Exercise.
Scan the records below. Copy every line in which the word "position" appears.

═════ Data

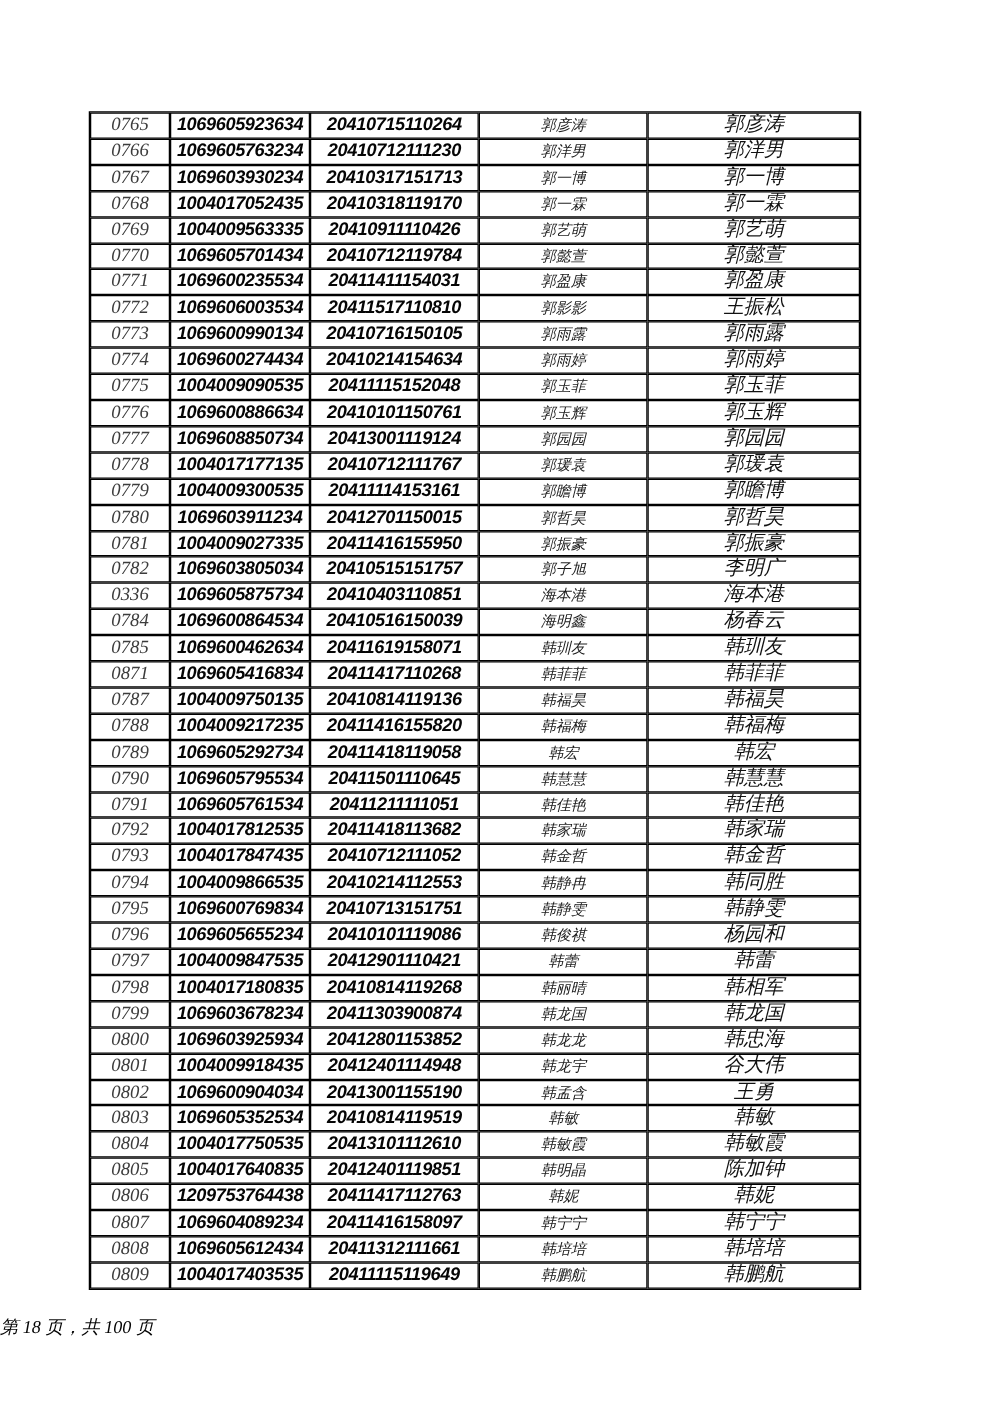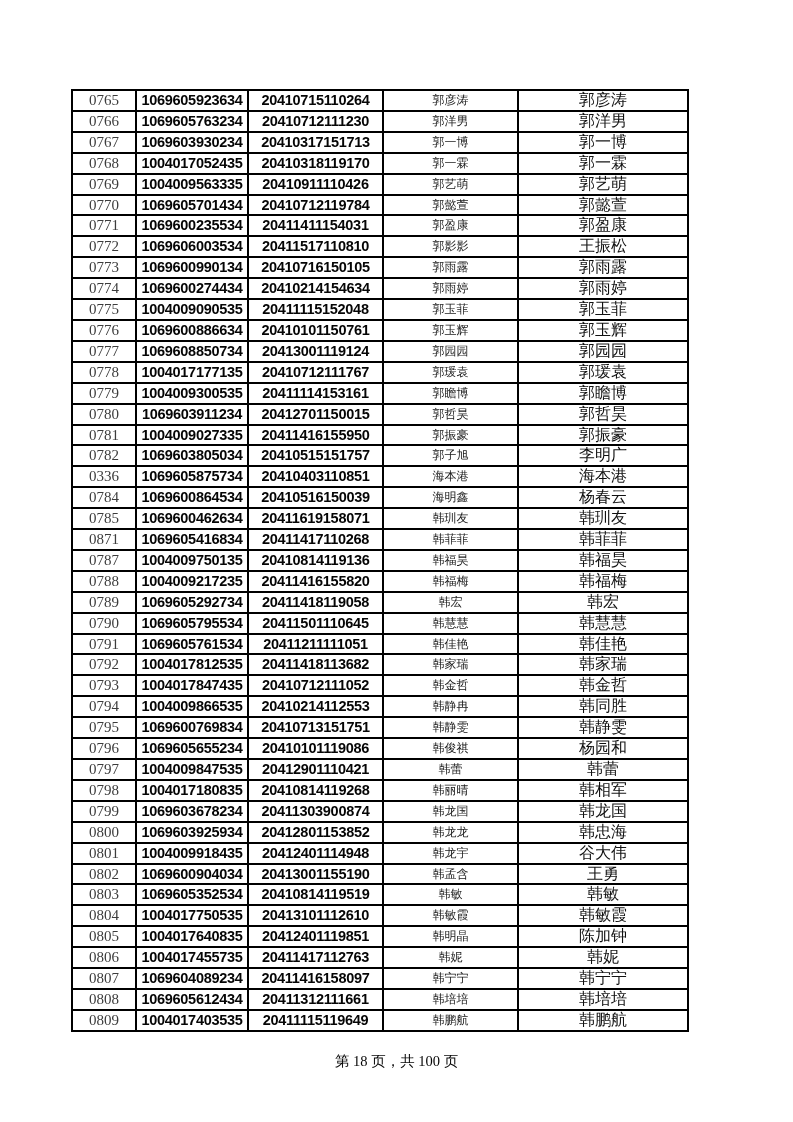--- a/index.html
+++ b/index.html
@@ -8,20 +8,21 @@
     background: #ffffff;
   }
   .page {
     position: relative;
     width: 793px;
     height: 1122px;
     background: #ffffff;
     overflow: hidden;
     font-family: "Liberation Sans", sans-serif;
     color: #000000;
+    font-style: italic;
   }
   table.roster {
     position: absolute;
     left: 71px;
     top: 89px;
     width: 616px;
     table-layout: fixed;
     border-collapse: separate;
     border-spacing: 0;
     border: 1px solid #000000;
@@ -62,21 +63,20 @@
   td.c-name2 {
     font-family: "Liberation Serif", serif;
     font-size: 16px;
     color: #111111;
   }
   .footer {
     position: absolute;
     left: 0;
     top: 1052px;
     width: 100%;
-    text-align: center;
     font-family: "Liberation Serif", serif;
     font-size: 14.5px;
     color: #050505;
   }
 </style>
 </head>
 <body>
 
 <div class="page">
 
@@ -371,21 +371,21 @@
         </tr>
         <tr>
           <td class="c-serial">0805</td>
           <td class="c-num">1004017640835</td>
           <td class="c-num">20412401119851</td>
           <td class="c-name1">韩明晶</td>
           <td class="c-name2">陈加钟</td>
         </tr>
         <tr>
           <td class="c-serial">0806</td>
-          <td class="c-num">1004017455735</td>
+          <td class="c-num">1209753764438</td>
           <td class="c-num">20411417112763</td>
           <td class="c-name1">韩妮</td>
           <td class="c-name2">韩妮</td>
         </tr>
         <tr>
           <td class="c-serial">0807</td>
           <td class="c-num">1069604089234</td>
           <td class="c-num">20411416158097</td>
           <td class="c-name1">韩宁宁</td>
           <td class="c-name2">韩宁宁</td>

══════════
═════ Data

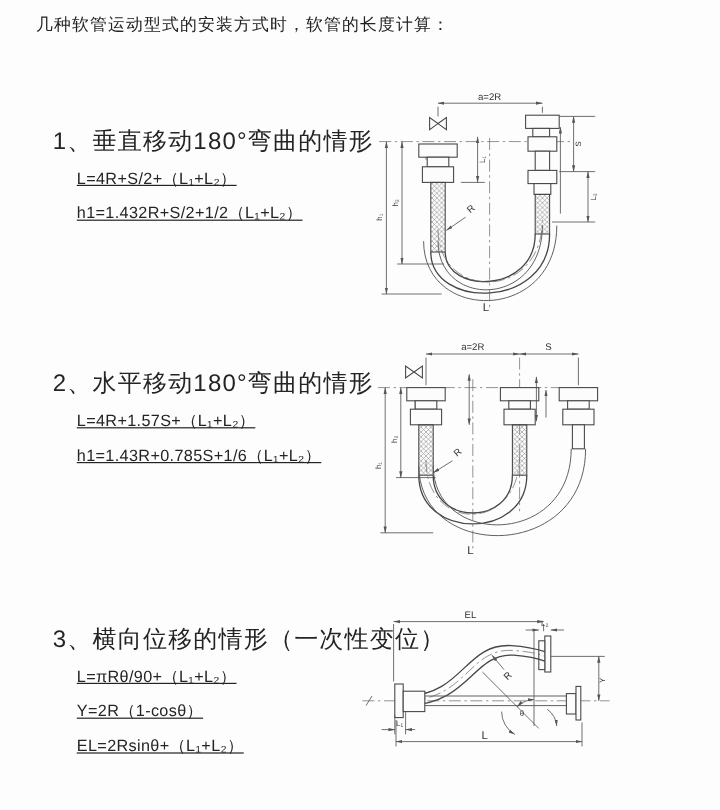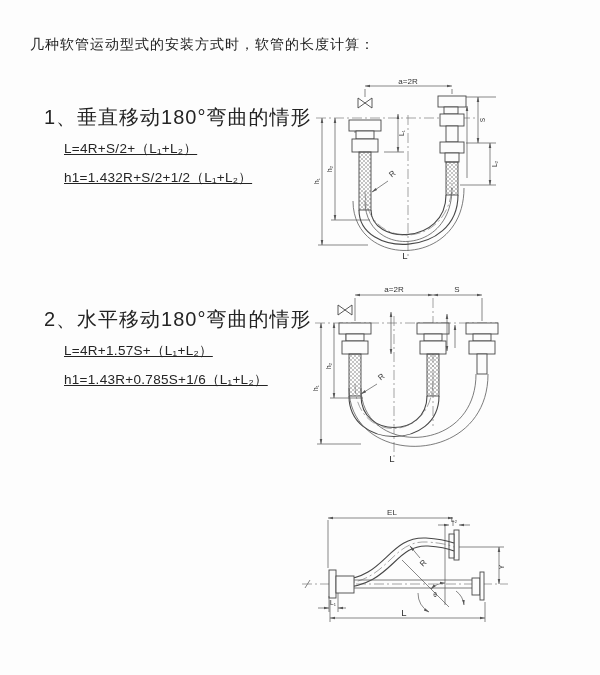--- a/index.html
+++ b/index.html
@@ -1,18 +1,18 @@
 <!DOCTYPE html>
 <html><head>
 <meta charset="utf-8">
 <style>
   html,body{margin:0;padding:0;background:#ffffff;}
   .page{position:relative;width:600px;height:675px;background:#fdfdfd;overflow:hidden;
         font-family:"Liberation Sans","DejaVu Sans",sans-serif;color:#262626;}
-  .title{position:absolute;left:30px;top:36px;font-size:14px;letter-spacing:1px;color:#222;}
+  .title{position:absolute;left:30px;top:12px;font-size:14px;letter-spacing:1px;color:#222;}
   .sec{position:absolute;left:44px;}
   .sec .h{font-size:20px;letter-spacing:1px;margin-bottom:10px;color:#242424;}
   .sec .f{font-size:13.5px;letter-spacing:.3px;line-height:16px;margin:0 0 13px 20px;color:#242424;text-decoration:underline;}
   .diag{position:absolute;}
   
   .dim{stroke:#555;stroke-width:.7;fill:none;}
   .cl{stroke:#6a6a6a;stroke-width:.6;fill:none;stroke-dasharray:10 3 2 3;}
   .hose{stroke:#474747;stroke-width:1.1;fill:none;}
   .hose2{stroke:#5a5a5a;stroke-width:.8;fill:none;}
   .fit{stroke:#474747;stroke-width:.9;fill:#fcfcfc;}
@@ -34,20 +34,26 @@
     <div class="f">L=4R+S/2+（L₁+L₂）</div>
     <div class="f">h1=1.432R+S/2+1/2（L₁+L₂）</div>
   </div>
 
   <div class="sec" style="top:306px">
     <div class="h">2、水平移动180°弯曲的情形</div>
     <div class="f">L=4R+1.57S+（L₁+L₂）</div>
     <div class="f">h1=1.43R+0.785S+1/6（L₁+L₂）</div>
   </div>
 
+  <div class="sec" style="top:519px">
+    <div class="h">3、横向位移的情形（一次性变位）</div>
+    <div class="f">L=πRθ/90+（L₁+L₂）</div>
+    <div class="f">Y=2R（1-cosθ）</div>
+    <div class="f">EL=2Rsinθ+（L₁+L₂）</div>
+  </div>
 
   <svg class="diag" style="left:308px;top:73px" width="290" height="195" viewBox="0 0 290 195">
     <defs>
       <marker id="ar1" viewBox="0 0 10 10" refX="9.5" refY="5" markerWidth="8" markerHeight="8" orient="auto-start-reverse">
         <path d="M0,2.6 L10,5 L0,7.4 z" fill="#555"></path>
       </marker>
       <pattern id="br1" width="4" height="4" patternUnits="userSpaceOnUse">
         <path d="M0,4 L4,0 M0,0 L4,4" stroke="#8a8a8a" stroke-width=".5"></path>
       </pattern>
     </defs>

══════════

Written reply.
     position: relative;
     position: absolute;
     position: absolute;
   .page{position:relative;width:600px;height:675px;background:#fdfdfd;overflow:hidden;
-  .title{position:absolute;left:30px;top:36px;font-size:14px;letter-spacing:1px;color:#222;}
+  .title{position:absolute;left:30px;top:12px;font-size:14px;letter-spacing:1px;color:#222;}
   .sec{position:absolute;left:44px;}
   .diag{position:absolute;}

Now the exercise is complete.